• _Problem to solve_:
Copy out again, unchanged, the listing below from the line that has "payment method: PayPal -> Google Pay" through the line that has "Hyundai 81683-1R000: none -> 2 for 71.82".

• _Material to process_:
_ _ _
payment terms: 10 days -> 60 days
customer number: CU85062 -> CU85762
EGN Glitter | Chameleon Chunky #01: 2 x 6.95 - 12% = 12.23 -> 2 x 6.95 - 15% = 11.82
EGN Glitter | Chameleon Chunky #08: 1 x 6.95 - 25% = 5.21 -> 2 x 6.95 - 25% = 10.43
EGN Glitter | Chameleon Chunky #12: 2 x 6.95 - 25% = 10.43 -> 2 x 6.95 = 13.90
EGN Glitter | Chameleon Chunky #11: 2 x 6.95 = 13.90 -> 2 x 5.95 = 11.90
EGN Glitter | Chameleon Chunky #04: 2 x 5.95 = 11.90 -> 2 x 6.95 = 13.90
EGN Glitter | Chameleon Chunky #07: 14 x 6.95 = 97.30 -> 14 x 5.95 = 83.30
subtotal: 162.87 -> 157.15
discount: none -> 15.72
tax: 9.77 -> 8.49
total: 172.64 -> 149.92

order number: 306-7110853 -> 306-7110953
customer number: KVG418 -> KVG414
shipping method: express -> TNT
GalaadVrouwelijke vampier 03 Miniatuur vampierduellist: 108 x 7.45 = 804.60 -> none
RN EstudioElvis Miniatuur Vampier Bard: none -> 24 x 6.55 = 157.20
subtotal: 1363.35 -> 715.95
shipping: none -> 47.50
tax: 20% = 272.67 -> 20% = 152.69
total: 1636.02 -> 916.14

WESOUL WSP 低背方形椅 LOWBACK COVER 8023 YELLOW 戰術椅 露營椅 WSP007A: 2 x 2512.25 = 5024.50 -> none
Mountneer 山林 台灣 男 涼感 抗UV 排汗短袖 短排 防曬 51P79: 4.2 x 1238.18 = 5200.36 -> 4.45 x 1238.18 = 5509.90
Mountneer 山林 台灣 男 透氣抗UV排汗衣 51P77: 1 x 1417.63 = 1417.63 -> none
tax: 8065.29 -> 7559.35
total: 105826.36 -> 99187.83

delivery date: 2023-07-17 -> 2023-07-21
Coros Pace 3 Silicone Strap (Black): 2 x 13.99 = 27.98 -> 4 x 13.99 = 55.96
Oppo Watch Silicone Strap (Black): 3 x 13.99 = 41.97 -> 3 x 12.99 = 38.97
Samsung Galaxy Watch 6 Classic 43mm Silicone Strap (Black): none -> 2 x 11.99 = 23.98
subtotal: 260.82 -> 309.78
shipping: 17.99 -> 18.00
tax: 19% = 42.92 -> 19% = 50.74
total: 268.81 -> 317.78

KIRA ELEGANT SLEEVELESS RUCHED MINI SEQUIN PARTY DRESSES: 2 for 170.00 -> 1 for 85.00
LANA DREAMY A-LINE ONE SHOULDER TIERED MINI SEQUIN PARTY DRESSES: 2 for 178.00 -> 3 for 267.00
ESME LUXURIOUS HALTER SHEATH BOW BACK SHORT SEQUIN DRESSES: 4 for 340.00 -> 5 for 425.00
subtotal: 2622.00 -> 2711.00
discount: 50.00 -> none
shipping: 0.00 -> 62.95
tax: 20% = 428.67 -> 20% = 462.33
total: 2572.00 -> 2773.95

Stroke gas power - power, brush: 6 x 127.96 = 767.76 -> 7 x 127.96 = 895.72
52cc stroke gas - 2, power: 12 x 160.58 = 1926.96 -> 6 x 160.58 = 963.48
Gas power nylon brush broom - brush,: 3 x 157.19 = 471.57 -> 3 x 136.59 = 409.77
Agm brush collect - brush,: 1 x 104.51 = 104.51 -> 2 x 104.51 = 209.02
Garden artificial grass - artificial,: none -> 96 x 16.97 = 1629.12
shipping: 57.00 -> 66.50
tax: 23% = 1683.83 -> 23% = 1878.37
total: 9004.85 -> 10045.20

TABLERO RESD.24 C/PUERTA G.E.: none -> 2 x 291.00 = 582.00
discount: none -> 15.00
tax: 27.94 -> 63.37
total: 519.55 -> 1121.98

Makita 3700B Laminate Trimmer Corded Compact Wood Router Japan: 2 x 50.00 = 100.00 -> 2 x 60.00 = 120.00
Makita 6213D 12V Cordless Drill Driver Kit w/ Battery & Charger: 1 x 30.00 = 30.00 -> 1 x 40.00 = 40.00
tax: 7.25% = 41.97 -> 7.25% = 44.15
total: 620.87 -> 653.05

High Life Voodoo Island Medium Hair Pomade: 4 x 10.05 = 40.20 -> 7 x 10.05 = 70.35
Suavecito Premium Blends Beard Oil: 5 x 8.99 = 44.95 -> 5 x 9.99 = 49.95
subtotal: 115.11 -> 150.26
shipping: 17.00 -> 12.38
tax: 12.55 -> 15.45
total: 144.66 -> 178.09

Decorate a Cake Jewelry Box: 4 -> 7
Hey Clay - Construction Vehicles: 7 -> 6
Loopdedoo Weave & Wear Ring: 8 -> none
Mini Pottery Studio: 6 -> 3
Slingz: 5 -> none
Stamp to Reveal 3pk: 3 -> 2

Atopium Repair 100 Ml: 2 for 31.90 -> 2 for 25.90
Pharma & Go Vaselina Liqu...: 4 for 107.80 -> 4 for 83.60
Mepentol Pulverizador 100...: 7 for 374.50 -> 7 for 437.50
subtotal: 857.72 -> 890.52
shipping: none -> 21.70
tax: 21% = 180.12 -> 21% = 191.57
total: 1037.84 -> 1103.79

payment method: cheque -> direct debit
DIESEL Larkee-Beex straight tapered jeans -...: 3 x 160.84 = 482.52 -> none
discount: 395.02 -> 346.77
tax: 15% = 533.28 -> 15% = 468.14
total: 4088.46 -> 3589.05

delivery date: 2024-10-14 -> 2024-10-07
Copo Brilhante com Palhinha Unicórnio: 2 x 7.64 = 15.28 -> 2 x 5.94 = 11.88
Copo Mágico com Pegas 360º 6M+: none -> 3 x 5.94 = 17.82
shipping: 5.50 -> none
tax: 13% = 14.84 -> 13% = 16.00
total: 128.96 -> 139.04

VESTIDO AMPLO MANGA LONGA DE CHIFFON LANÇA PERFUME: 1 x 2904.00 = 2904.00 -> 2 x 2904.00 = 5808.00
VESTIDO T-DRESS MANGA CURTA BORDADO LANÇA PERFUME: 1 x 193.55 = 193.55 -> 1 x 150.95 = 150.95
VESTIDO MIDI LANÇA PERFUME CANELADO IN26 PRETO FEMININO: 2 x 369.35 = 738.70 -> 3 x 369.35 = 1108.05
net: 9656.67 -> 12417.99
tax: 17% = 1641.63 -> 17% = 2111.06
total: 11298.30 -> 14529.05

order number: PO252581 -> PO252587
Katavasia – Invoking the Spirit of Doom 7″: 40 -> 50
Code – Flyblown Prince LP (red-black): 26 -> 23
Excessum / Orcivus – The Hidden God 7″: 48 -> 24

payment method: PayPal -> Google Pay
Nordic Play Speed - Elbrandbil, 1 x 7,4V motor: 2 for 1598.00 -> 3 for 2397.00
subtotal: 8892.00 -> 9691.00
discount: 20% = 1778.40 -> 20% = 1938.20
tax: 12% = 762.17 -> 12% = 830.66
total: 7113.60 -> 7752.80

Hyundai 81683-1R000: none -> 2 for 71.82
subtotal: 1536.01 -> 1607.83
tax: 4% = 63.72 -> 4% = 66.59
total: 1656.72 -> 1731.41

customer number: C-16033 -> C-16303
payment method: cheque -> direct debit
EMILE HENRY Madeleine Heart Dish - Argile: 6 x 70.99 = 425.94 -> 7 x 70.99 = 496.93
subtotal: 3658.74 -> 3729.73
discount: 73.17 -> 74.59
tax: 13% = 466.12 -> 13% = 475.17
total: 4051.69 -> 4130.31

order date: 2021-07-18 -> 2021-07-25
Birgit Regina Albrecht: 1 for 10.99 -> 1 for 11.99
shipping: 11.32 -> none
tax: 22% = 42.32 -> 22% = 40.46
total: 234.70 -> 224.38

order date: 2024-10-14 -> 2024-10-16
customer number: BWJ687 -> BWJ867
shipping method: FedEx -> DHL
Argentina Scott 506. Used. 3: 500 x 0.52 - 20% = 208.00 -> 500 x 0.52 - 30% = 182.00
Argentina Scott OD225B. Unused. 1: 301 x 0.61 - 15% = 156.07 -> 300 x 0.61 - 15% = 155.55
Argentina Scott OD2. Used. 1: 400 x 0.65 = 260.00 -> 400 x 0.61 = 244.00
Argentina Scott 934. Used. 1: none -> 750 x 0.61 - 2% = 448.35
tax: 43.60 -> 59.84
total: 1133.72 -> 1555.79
_ _ _
• _Written solution_:
payment method: PayPal -> Google Pay
Nordic Play Speed - Elbrandbil, 1 x 7,4V motor: 2 for 1598.00 -> 3 for 2397.00
subtotal: 8892.00 -> 9691.00
discount: 20% = 1778.40 -> 20% = 1938.20
tax: 12% = 762.17 -> 12% = 830.66
total: 7113.60 -> 7752.80

Hyundai 81683-1R000: none -> 2 for 71.82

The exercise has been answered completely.